1 serving (170 grams) contains 119 calories, 1.0 grams of protein, 0.3 grams of fat, and 31.6 grams of carbohydrates.
Calories |
175 | ||
|---|---|---|---|
% Daily Value* |
|||
| Total Fat | 0.5 g | 0% | |
| Saturated Fat | 0.1 g | 0% | |
| Polyunsaturated Fat | 0.1 g | ||
| Cholesterol | 0 mg | 0% | |
| Sodium | 2.5 mg | 0% | |
| Total Carbohydrates | 46.5 g | 16% | |
| Dietary Fiber | 9 g | 32% | |
| Sugars | 31.2 g | ||
| protein | 1.4 g | 2% | |
| Vitamin D | 0 mcg | 0% | |
| Calcium | 20 mg | 1% | |
| Iron | 0.4 mg | 2% | |
| Potassium | 402.5 mg | 8% | |
* Percent Daily Values are based on a 2,000 calorie diet. Your daily values may be higher or lower depending on your calorie needs.
Persimmons are sweet, vibrant orange fruits that originate in East Asia and are commonly associated with Japanese and Korean cuisine, though they are now widely cultivated worldwide, including in parts of the United States. They are known for their smooth, honey-like flavor and are typically enjoyed fresh, dried, or incorporated into baked goods. Persimmons have a robust nutritional profile, offering about 70 calories, 18.6 grams of carbohydrates, and 3.6 grams of fiber per medium fruit (approximately 100 grams). They are rich in vitamin C and provide small amounts of calcium and iron, making them a nutritious and delicious addition to a balanced diet.
Store ripe persimmons at room temperature for immediate use or in the refrigerator to extend freshness for up to a week. Unripe persimmons should be kept at room temperature until they soften.

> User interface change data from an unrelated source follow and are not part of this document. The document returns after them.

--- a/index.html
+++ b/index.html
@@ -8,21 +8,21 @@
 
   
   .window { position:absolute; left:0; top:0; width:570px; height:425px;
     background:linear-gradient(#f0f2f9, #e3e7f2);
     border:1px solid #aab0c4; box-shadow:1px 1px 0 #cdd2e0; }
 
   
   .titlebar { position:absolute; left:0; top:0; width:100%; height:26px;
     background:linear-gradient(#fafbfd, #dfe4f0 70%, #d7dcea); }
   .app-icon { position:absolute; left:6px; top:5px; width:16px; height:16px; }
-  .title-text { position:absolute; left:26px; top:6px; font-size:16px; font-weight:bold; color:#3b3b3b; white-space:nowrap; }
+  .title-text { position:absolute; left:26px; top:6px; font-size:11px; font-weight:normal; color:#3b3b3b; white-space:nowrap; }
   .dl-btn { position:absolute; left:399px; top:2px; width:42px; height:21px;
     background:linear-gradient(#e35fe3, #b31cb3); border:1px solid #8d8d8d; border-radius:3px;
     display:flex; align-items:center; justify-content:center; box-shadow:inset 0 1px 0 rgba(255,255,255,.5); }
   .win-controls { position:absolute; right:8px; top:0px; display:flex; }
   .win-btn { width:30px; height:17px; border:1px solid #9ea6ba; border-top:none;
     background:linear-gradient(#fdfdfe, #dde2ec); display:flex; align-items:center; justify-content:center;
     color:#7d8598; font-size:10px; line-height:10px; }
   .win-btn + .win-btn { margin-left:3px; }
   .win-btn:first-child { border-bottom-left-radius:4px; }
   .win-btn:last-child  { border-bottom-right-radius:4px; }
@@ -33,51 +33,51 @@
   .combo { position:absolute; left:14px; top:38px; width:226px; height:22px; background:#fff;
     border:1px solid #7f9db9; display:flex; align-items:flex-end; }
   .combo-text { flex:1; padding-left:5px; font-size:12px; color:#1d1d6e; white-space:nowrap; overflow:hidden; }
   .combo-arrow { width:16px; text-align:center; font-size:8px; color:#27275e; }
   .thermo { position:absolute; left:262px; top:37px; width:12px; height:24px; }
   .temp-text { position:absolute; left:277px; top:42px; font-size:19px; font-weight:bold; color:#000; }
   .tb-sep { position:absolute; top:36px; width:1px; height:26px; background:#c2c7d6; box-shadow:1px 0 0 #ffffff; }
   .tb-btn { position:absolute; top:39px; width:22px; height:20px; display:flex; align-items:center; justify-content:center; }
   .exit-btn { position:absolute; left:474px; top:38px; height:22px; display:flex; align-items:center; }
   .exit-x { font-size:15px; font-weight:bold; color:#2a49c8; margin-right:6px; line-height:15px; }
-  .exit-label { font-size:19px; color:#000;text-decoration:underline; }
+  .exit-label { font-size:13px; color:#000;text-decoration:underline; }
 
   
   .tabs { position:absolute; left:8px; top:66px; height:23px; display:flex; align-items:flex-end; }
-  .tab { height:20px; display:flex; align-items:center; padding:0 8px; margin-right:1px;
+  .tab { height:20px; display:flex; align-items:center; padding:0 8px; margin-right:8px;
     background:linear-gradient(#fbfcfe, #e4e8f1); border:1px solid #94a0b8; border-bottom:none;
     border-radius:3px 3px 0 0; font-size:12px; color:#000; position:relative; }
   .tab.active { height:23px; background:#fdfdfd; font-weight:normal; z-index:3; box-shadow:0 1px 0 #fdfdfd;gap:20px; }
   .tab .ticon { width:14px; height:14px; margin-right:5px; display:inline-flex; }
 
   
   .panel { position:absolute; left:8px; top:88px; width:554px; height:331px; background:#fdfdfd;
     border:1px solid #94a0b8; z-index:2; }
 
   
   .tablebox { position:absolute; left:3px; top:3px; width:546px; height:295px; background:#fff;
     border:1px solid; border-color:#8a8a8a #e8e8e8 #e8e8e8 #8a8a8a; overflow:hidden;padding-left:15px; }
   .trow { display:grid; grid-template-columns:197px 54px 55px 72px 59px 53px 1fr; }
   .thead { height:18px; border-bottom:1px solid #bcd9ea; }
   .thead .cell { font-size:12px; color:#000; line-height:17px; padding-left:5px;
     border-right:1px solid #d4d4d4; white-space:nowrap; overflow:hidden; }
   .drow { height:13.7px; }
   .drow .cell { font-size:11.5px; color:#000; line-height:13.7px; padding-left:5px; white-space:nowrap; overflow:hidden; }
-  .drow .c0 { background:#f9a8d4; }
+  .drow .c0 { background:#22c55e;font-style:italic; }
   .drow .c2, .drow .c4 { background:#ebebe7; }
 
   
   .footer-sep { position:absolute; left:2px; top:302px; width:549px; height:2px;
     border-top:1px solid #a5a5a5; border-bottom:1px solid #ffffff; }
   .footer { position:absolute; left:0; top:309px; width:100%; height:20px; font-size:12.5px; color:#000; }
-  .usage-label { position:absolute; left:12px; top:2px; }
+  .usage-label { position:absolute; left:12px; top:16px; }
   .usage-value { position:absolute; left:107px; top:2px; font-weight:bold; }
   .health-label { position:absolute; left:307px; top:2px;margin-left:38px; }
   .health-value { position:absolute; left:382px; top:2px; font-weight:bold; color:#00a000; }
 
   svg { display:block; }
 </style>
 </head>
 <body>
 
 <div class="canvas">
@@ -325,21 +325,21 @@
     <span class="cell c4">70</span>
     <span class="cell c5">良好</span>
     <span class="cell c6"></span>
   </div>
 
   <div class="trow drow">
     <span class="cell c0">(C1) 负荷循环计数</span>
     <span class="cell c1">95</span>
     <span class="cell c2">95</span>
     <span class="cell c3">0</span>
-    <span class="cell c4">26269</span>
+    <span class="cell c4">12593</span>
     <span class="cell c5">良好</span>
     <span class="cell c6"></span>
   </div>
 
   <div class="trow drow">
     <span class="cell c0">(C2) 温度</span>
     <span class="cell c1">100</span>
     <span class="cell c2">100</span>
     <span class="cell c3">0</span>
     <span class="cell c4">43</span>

Persimmon is not high in protein, as it contains only 0.58 grams per 100 grams. It is primarily a source of carbohydrates, including natural sugars, rather than a significant protein source.
Persimmon is not ideal for a keto diet due to its high carbohydrate content of 18.6 grams per 100 grams, with 12.5 grams being sugar. Keto diets typically focus on low-carb foods, so persimmons should be consumed sparingly or avoided.

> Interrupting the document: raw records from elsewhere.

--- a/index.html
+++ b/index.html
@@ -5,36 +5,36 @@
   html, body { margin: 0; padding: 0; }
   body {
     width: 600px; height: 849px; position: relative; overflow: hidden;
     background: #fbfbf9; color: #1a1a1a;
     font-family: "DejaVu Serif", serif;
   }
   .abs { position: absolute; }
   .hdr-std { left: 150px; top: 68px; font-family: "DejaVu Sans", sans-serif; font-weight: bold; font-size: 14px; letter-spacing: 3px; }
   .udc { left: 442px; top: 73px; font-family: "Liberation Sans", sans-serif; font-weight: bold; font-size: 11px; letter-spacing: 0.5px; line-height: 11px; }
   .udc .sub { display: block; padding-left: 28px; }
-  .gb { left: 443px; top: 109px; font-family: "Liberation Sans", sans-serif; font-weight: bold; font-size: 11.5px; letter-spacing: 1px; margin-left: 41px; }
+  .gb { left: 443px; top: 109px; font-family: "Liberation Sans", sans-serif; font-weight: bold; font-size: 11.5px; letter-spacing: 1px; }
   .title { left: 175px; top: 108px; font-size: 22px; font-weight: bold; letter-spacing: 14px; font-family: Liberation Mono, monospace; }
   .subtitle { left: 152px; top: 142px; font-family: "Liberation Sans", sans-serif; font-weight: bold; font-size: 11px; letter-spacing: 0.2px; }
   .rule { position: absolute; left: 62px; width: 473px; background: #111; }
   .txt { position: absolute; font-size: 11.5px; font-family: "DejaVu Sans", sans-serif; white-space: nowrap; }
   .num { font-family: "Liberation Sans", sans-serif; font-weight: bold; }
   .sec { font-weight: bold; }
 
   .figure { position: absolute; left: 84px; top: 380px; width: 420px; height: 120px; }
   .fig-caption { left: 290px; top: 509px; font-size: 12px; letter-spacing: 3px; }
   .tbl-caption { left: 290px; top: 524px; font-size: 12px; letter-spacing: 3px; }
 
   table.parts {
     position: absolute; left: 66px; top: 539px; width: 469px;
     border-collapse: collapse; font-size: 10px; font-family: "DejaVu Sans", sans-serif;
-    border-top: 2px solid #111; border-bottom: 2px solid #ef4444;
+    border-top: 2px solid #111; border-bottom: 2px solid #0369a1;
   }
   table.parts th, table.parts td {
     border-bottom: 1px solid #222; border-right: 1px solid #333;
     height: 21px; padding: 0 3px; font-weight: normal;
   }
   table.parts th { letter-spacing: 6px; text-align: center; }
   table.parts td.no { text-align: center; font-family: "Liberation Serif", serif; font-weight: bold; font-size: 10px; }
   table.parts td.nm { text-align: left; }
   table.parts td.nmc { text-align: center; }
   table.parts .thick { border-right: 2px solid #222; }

Persimmons are rich in fiber (3.6 grams per 100 grams), which supports digestive health, and they are a good source of vitamin C, promoting immune function. However, they are high in natural sugars, which may not be advisable for individuals managing blood sugar levels.
A single persimmon weighing around 100-150 grams is a reasonable serving size, providing about 70-105 calories. Due to their natural sugar content, consuming 1-2 persimmons daily is recommended for balanced nutrition.
Both persimmons and apples are low in fat and rich in fiber, but persimmons contain more calories (70 vs. 52 per 100 grams) and significantly more sugar (12.5 grams vs. 10.4 grams). Apples provide slightly more vitamins like potassium, while persimmons are richer in vitamin C.
Our nutrition data comes from trusted, authoritative sources to ensure accuracy and reliability. Below are specific scientific references and authoritative sources for this food item.
Additional Authoritative Sources:
Daily value percentages based on FDA guidelines. Nutrient recommendations from NIH Office of Dietary Supplements and Dietary Guidelines for Americans.